I remember an American political commentator remarking once after a deadly spate of tornadoes hit the Mid-West that it was a terrible thing but had no policy implications, meaning that his interest in it was passing at best.
But the suicide bomber who blew himself up in the foyer of the Manchester Arena on Monday night was not like a tornado, or a tsunami. He went about his work with intent. He wanted to kill as many people as possible, preferably children, and did so in the certain knowledge that he, too, would die.
Let us be clear. While we may wish to understand such killers and their motivation, the main task we face as a society is to root them out and bring them to justice, dead or alive.
The interpretation of Islam represented by suicide bombers is foreign not just to the Christian understanding of religion but in conflict with one of the most basic principles of human existence: the wish to survive. In war, there are always soldiers who know that their chances of making it through in certain extreme circumstances are low. The Coldstream Guards defending the allied perimeter against the Germans during the evacuation at Dunkirk understood that they were expected to fight to the last man and did not waver in their duty. But in spite of the extreme peril of their situation, they still hoped to live to fight another day – which several hundred of them ultimately did.
What, though, of an Islamist “lone wolf” who straps on a suicide vest packed with explosives and ball-bearings before lurching into the middle of a crowd of innocent teenagers? What goes on in the mind of such a wretched figure as he reaches for the trigger and calls out (one assumes) “Allahu-Akbar” – God is great!

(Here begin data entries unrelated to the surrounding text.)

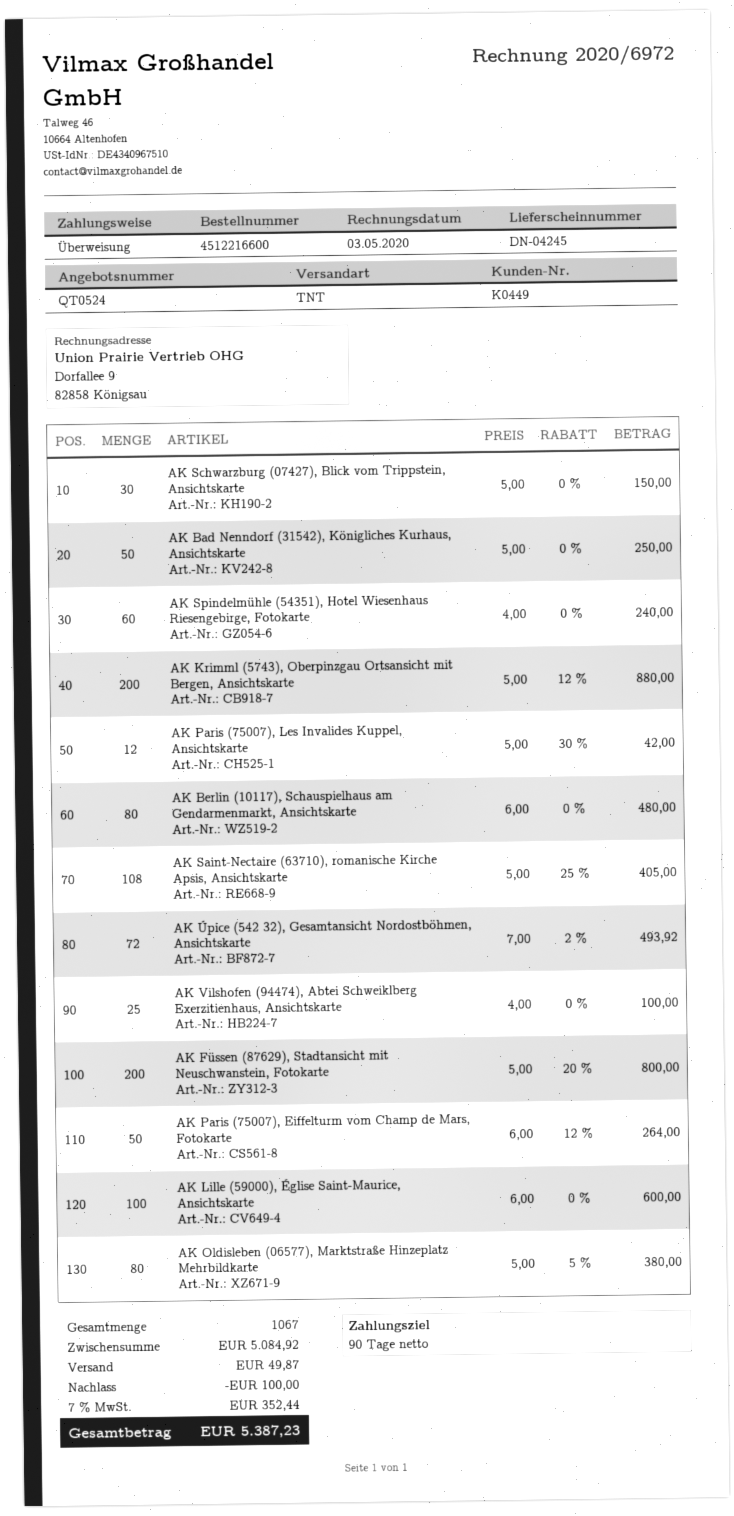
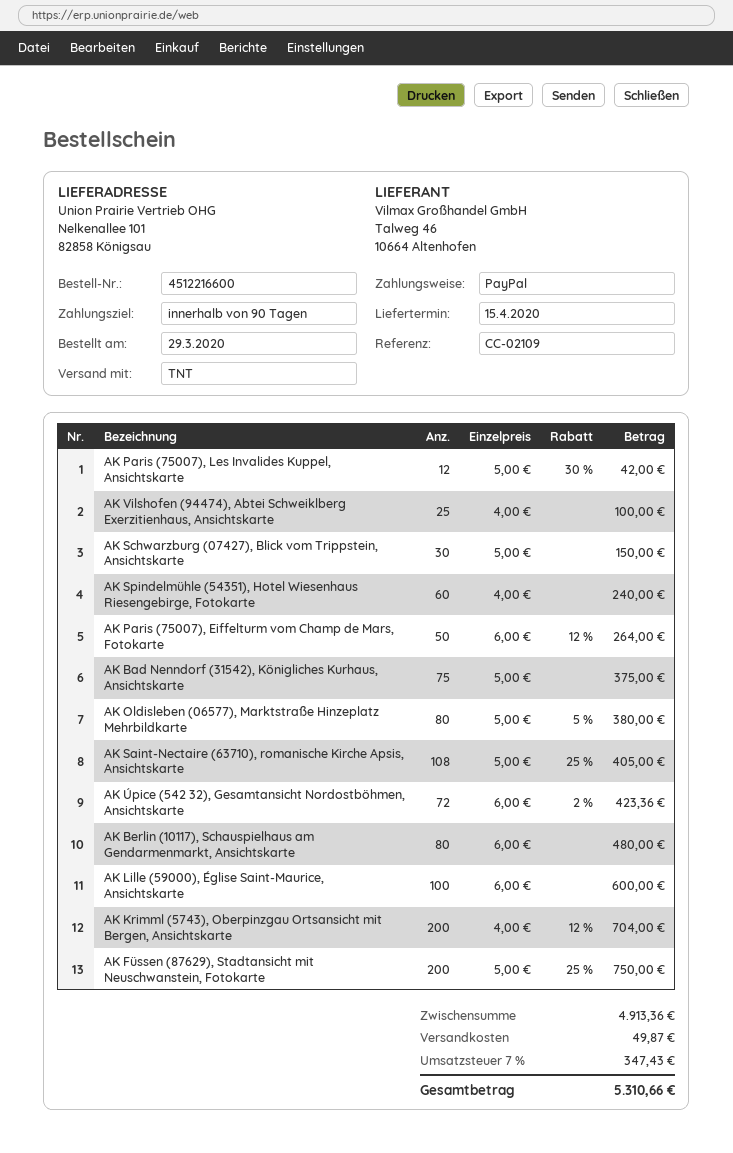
payment method: bank transfer -> PayPal
AK Bad Nenndorf (31542), Königliches Kurhaus, Ansichtskarte: 50 x 5.00 = 250.00 -> 75 x 5.00 = 375.00
AK Krimml (5743), Oberpinzgau Ortsansicht mit Bergen, Ansichtskarte: 200 x 5.00 - 12% = 880.00 -> 200 x 4.00 - 12% = 704.00
AK Úpice (542 32), Gesamtansicht Nordostböhmen, Ansichtskarte: 72 x 7.00 - 2% = 493.92 -> 72 x 6.00 - 2% = 423.36
AK Füssen (87629), Stadtansicht mit Neuschwanstein, Fotokarte: 200 x 5.00 - 20% = 800.00 -> 200 x 5.00 - 25% = 750.00
subtotal: 5084.92 -> 4913.36
discount: 100.00 -> none
tax: 7% = 352.44 -> 7% = 347.43
total: 5387.23 -> 5310.66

According to the extreme Salafist tradition of Islam, as practised by Isis and Al Qaeda, believers are honour-bound to create fear and havoc among the infidels, to the point where their will to resist is broken and conversion becomes inevitable. In pursuit of this blessed state, jihadis are told that their sins will be forgiven them and that a great prize awaits them in the life beyond.
The sad sack who travelled by train to Manchester’s Victoria Station with the intention of taking out as many people as he could, would have made his way through the station concourse convinced that he was doing God’s will. We will probably discover that he was a loser, with a string of failures to his name. What we will never know is the extent of the exaltation he felt as his bomb detonated and he imagined himself on the fast-track to Heaven.
So how do we deal with such murderous misfits? The police and the intelligence services do what they can and have prevented many attacks. At the same time, mainstream Muslim leaders have urged their co-religionists to take a different, peaceful path. But it’s not enough. The Muslim community itself has do do more of the heavy lifting.
As a young, Belfast-born journalist, I covered the Troubles in Northern Ireland and personally witnessed some of the worst IRA and Loyalist atrocities.
Most ordinary Catholics in the 1970s deplored the IRA bombing campaign. Most ordinary Protestants in the 1980s were appalled by the activities of UFF murder gangs. But there was always a sense in which the two wider communities understood that the killings were carried out in their names and that those responsible were soldiers in a cause to which they, too, subscribed. This is not to say that they endorsed the killings. But so long as it was the “other side” doing the suffering, a shrug of the shoulders was often as far as their condemnation went. There were even clerics who followed this line. After each abomination, there were priests available to provide comfort and absolution. There were pastors who, while condemning murder and torture from the pulpit, were ready to live and let die for the greater good.
The killing went on for 30 years.
In the case of Islam in the UK, I can only guess how the figures might break down. People lie all the time, not least to themselves. But I would not be shocked to learn that some otherwise respectable Muslims, while praying for the souls of the victims of Monday night’s bomb also spared a thought for the man responsible. They would never commit such an act of violence themselves and would be distressed if they came across one of their children being fitted out for a suicide vest. But if the result of a campaign of terror in which they played no part was ultimately the adherence of Britain to the true faith, would it not in the end have been justified?
I should emphasise that “some” is not the same thing as “most”. Nearly all British Muslims would, I feel sure, sincerely deplore mass-murder in the same way that a majority of Muslims deplores the sexual abuse of young girls. But just as many in the Asian community in Rotherham knew what was going on behind closed doors, and said nothing, so many Muslims are only too aware of extremists in their midst, but do little or nothing to expose them. It has been said before, and no doubt it will be said again, but isn’t it about time that the moral majority within Britain’s Muslim community showed itself ready, beyond mere words, to do everything necessary to bring this perverted death cult to an end? The police anti-terrorist hotline is 0800 789 321.